Czytaj także: Sharon Stone po 32 latach odtwarza słynne zdjęcie z „Nagiego instynktu”. Internauci: „Powinnaś starzeć się z godnością”
Nowa wersja „Nagiego instynktu” powstaje z zamiarem ukazania historii w duchu odmiennym od współczesnych trendów. Eszterhas określił swój nowy projekt jako „dziki i pełen energii”, przyznając, że nadal czuje pasję do tworzenia filmów, które budzą emocje i prowokują dyskusje.
„Piszę z pomocą mojego wewnętrznego partnera, którego nazywam Twisted Little Man – on ma zawsze 29 lat i właśnie teraz bardzo chce stworzyć coś wyjątkowego” – powiedział scenarzysta w rozmowie z „The Wrap”. Choć sam żartuje z własnego wieku, jego zaangażowanie i doświadczenie są niezaprzeczalne. Po sukcesie „Nagiego instynktu”, Eszterhas stworzył scenariusze do takich filmów jak między innymi: „Sliver”, „Showgirls” i „Jade”. W kolejnych latach wycofał się jednak z branzy filmowej, wrócił do Ohio i skupił się na życiu prywatnym oraz pisaniu prozy.

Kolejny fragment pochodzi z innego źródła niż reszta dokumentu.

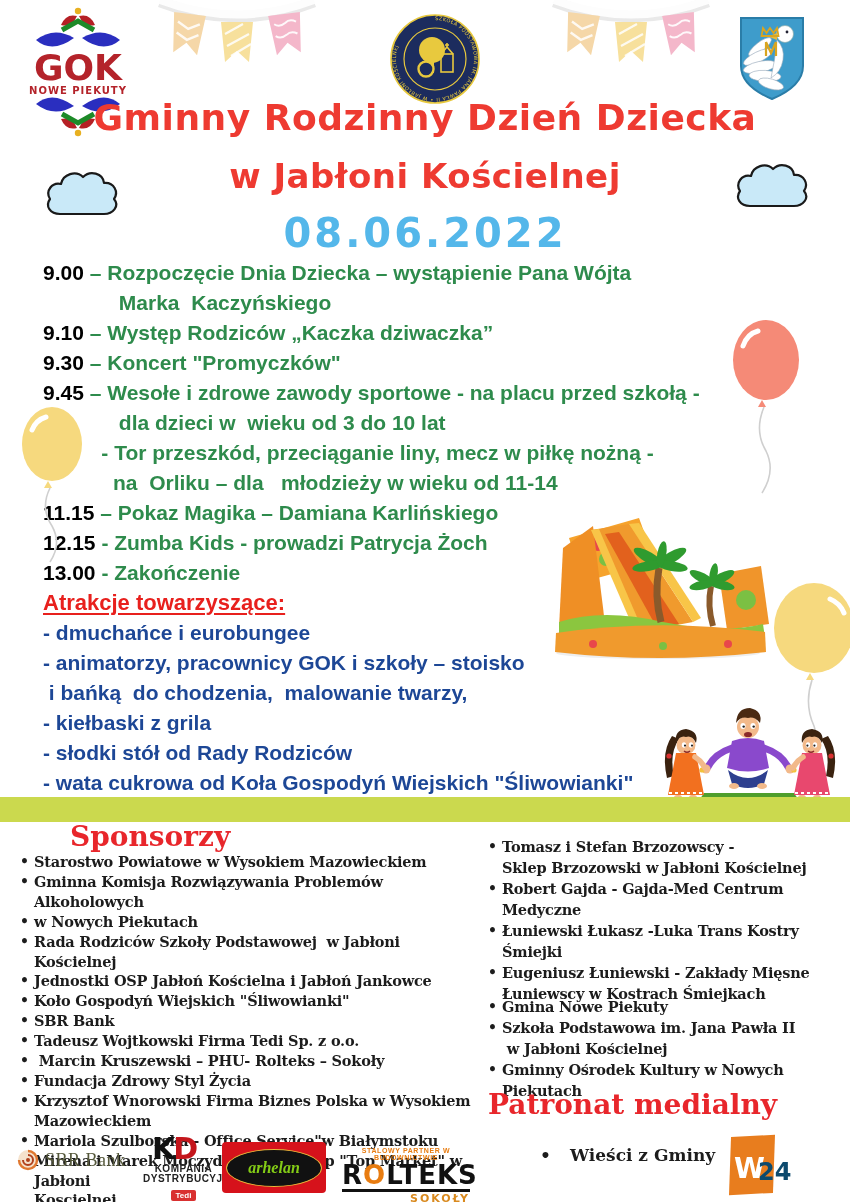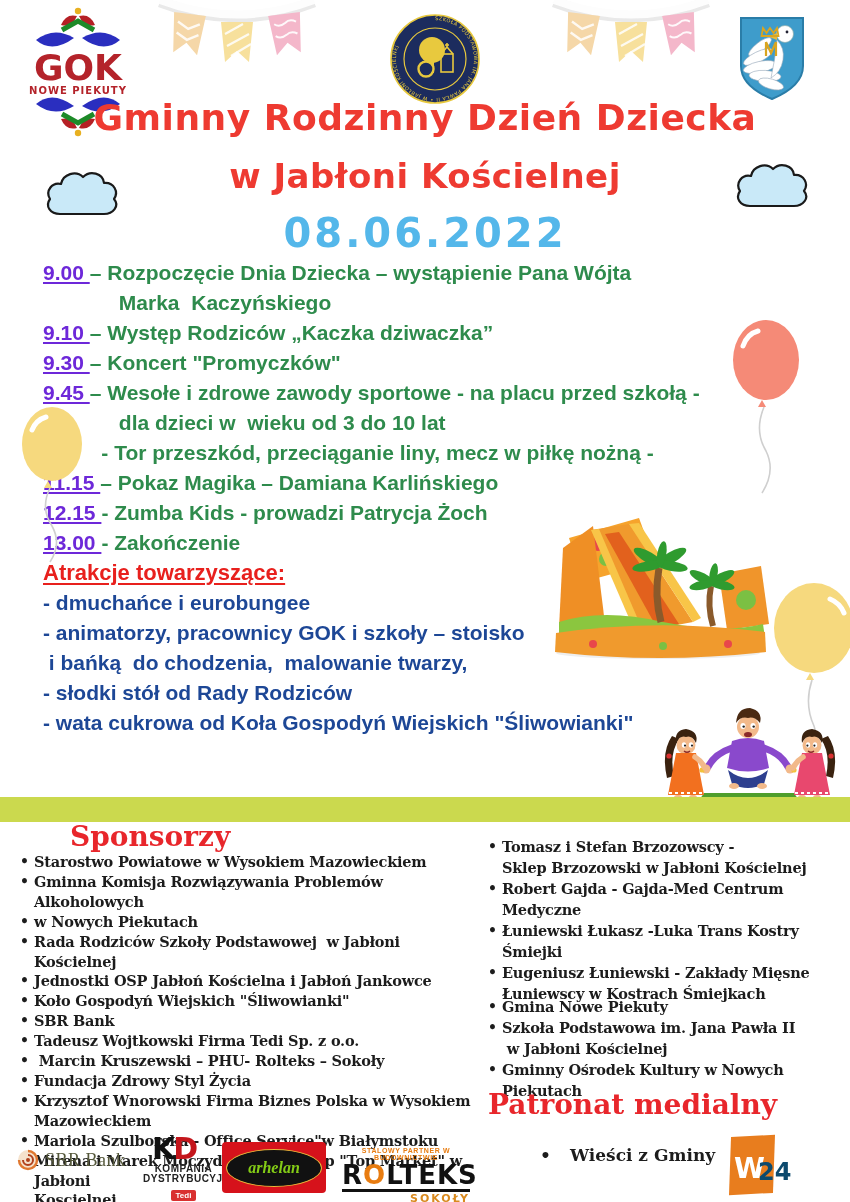"9.00" .sched-line .t { color: #6d28d9 -> #000000; text-decoration: underline -> none }
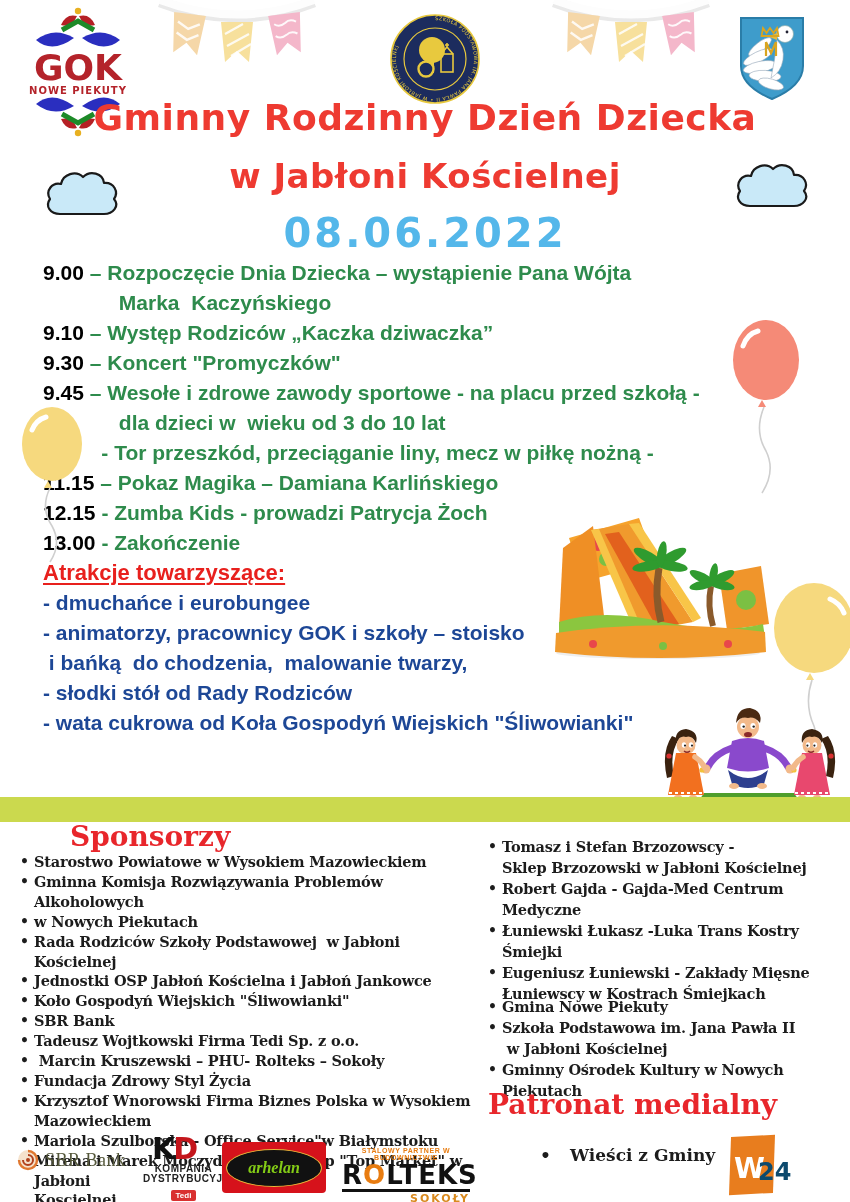"na Orliku – dla młodzieży" div.sched-line { html: none -> <div><span></span><span> na Orliku – dla młodzieży w wieku od 11-14</span></div> }
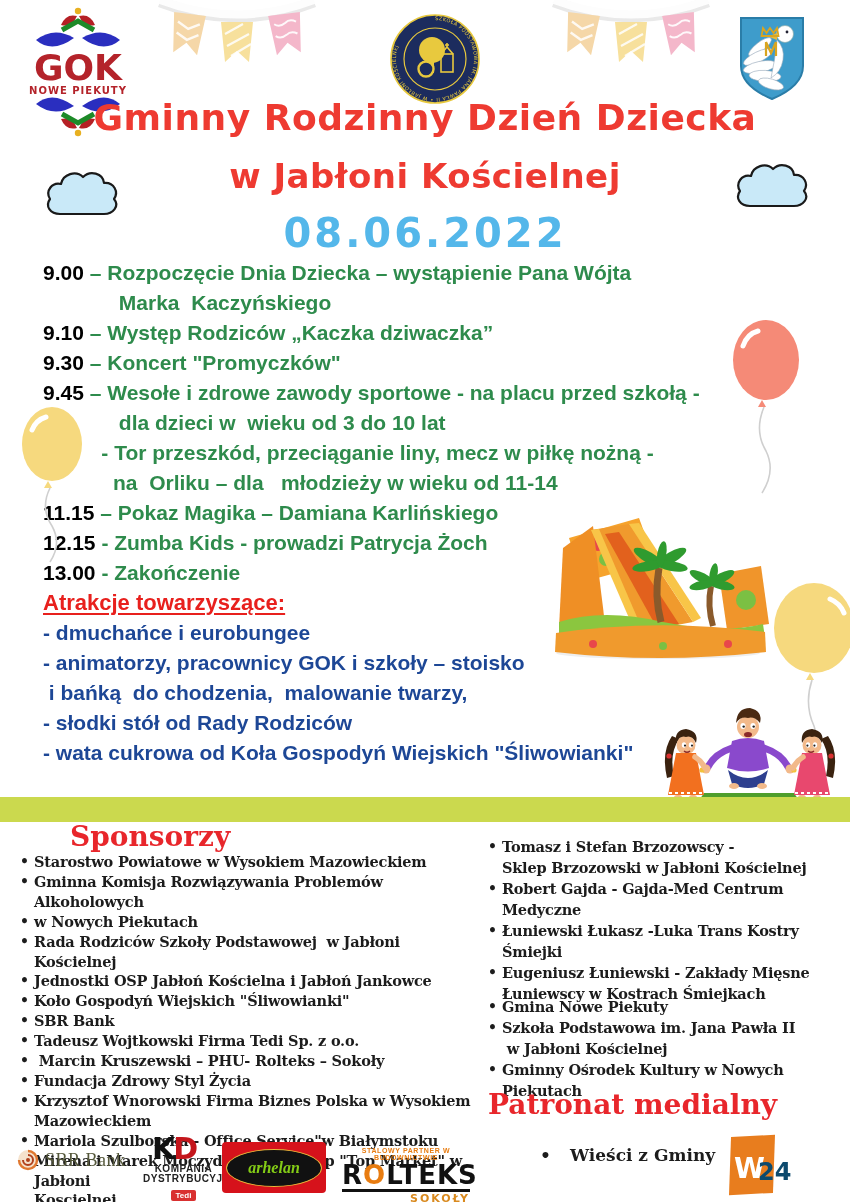"- kiełbaski z grila" div.sched-line { html: none -> <div><span>- kiełbaski z grila</span></div> }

Czytaj także: 5 najlepszych kreacji aktorskich Sharon Stone
Co oznacza „anti-woke”?
Jednym z określeń pojawiających się w kontekście nowego filmu jest „anti-woke”. W praktyce może to oznaczać, że twórcy nie planują dopasowywać fabuły do obowiązujących społecznie i kulturowo standardów poprawności politycznej. Czy jednak będzie to świadoma prowokacja, czy raczej próba pokazania bardziej surowej, klasycznej narracji – pozostaje kwestią otwartą.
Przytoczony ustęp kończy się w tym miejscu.